[Data for the task — start]
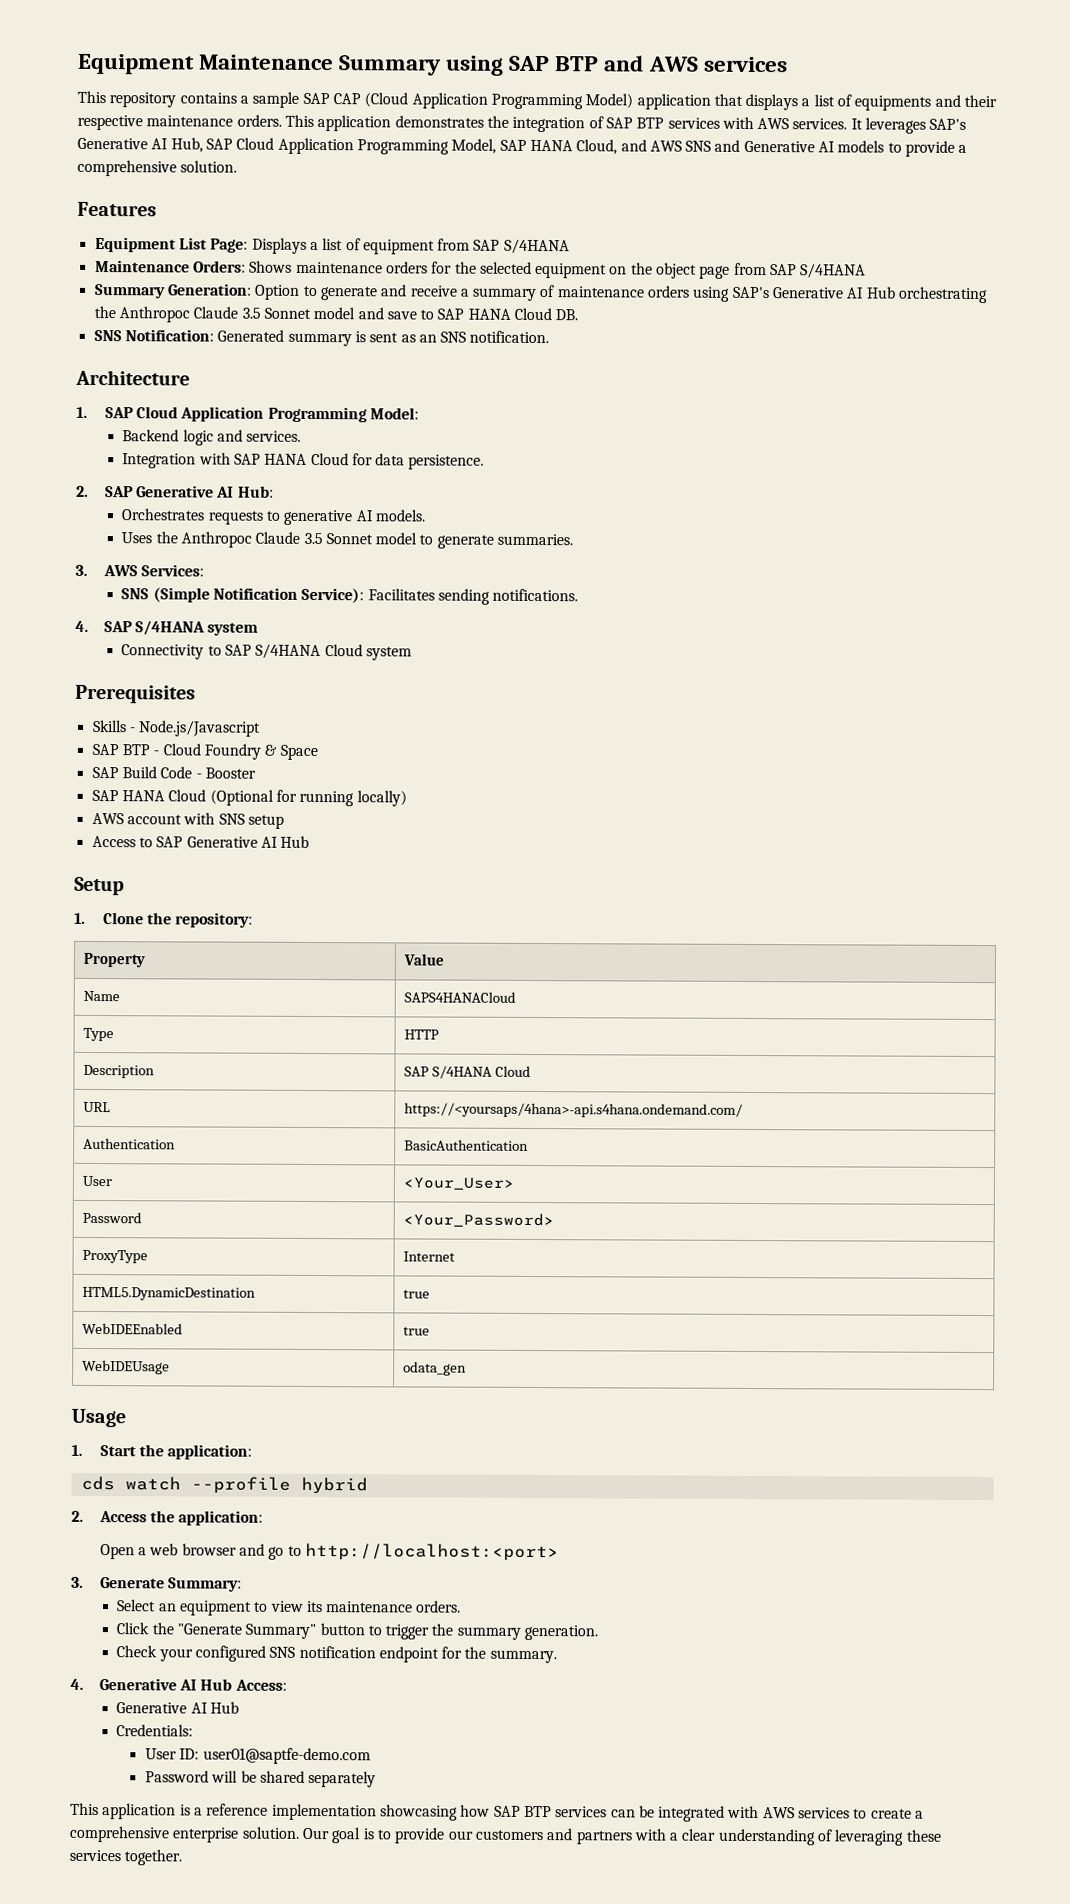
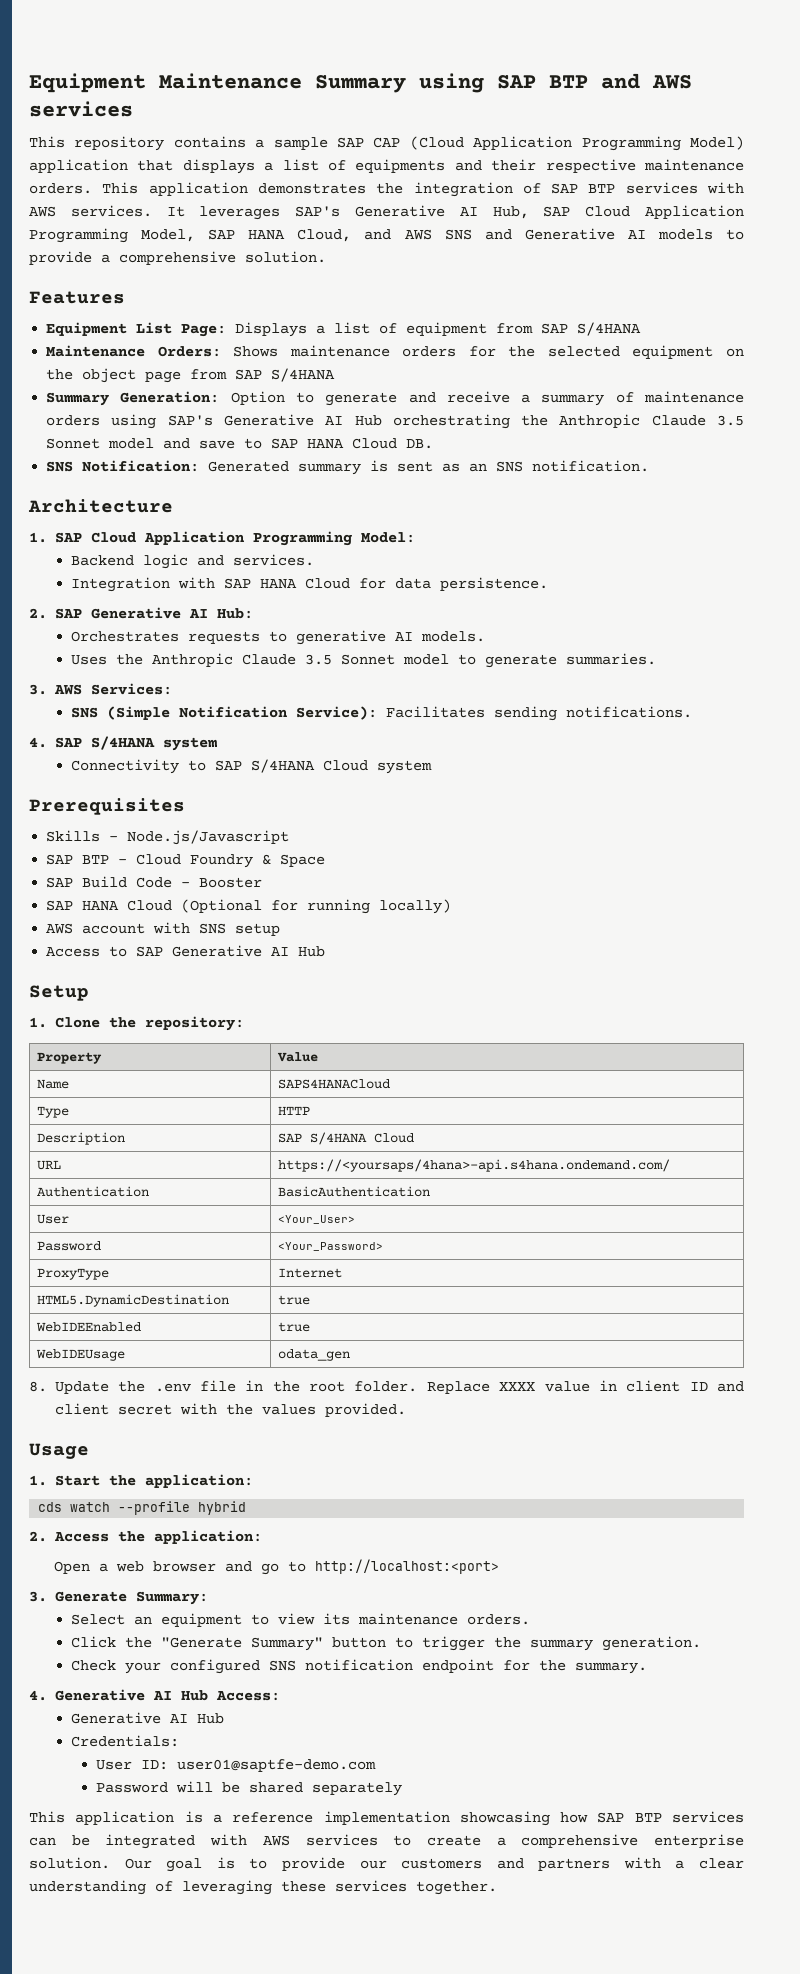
- Summary Generation: Option to generate and receive a summary of maintenance orders using SAP's Generative AI Hub orchestrating the Anthropoc Claude 3.5 Sonnet model and save to SAP HANA Cloud DB.
+ Summary Generation: Option to generate and receive a summary of maintenance orders using SAP's Generative AI Hub orchestrating the Anthropic Claude 3.5 Sonnet model and save to SAP HANA Cloud DB.
- Uses the Anthropoc Claude 3.5 Sonnet model to generate summaries.
+ Uses the Anthropic Claude 3.5 Sonnet model to generate summaries.
+ 8. Update the .env file in the root folder. Replace XXXX value in client ID and client secret with the values provided.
[Data for the task — finish]
» Task goal
Show all lines above that contain "save".

» Answer to this exercise
- Summary Generation: Option to generate and receive a summary of maintenance orders using SAP's Generative AI Hub orchestrating the Anthropoc Claude 3.5 Sonnet model and save to SAP HANA Cloud DB.
+ Summary Generation: Option to generate and receive a summary of maintenance orders using SAP's Generative AI Hub orchestrating the Anthropic Claude 3.5 Sonnet model and save to SAP HANA Cloud DB.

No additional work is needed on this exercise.